Fourier Feature Neural Networks (FFNN) for Modeling Terahertz Plasma Wave Oscillations in TeraFETs Using Hydrodynamic Charge Transport System
Conference
Hasan, MM, Pala, N. (2025). Fourier Feature Neural Networks (FFNN) for Modeling Terahertz Plasma Wave Oscillations in TeraFETs Using Hydrodynamic Charge Transport System
. SMART BIOMEDICAL AND PHYSIOLOGICAL SENSOR TECHNOLOGY XI, 13460 10.1117/12.3053891
Hasan, MM, Pala, N. (2025). Fourier Feature Neural Networks (FFNN) for Modeling Terahertz Plasma Wave Oscillations in TeraFETs Using Hydrodynamic Charge Transport System
. SMART BIOMEDICAL AND PHYSIOLOGICAL SENSOR TECHNOLOGY XI, 13460 10.1117/12.3053891
This work applies a neural network model integrated with Fourier Feature Networks (FFN) to accurately capture the terahertz frequency oscillations in plasma wave field-effect transistors (TeraFETs). Modeling high-frequency oscillations in these devices is challenging due to the complex dynamics of the hydrodynamic charge transport system. Our results show that the Fourier Feature Network effectively resolves the terahertz oscillations in the TeraFET channel, providing a better fit than standard neural networks.
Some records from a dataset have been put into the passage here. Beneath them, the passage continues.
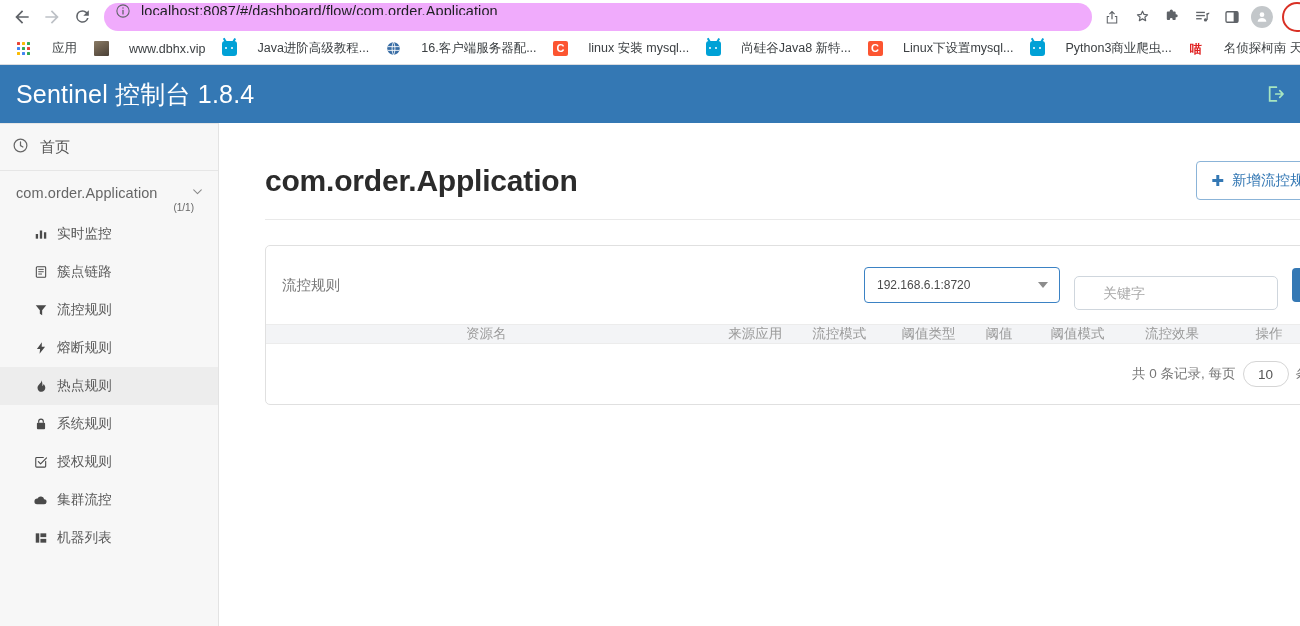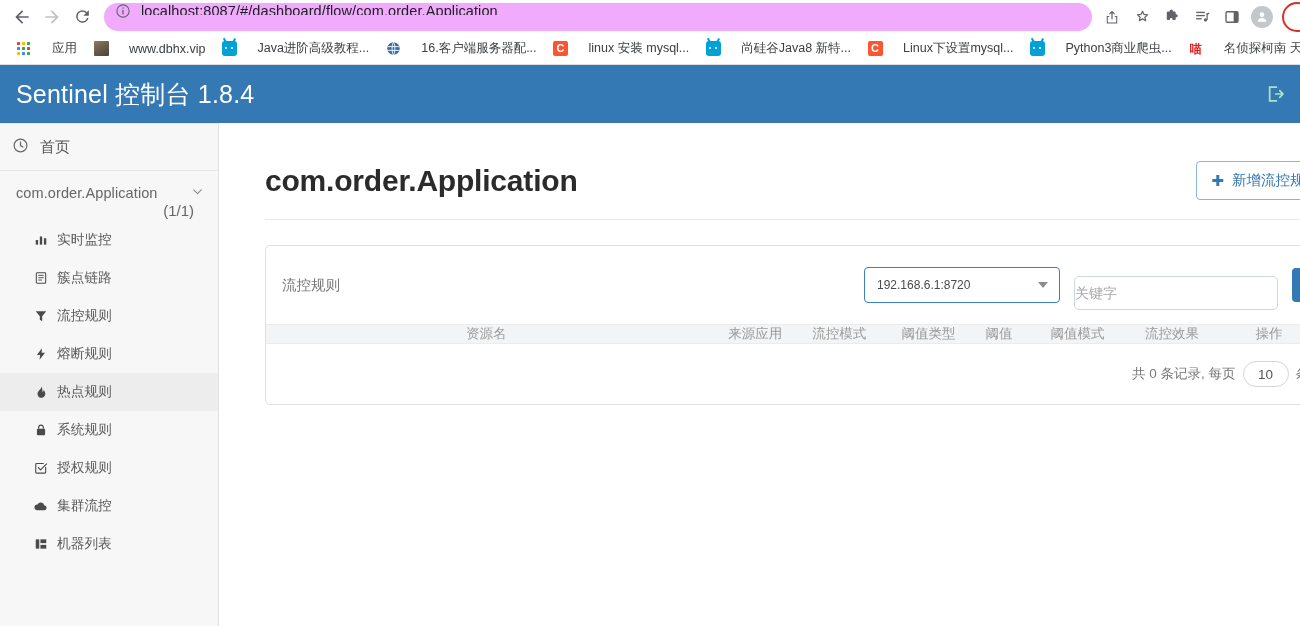--- a/index.html
+++ b/index.html
@@ -230,7 +230,7 @@
   .app-group-count {
     text-align: right;
     color: #666;
-    font-size: 15px;
+    font-size: 10px;
     padding-right: 10px;
     margin-top: 1px;
   }

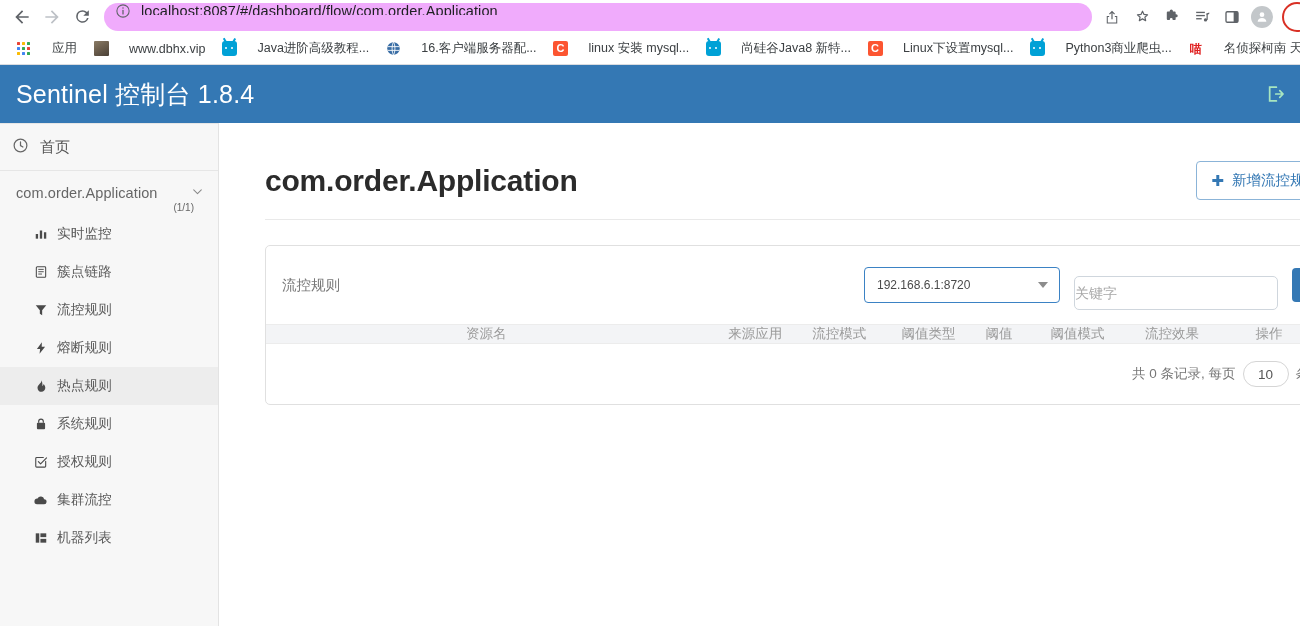--- a/index.html
+++ b/index.html
@@ -334,7 +334,7 @@
     height: 34px;
     border: 1px solid #cfd6dd;
     border-radius: 5px;
-    padding: 0 0;
+    padding: 0 28px;
     font-size: 14px;
     color: #444;
     outline: none;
We used a numerical simulation dataset of Dyakonov-Shur instability in diamond TeraFET to train and test the model. Additionally, we compare the performance of this approach with Physics-Informed Neural Networks (PINNs), which were also tested with Fourier features. Despite this enhancement, the PINN struggled to accurately track the high-frequency solutions, exhibiting difficulties in both convergence and accuracy due to lack of dataset. This work demonstrates the effectiveness of utilizing Fourier features in neural networks for terahertz device modeling and highlights their advantages over PINNs in capturing rapid oscillations in TeraFETs. These findings offer valuable insights into improving the Artificial Intelligence (AI) based simulation of high-frequency THz devices.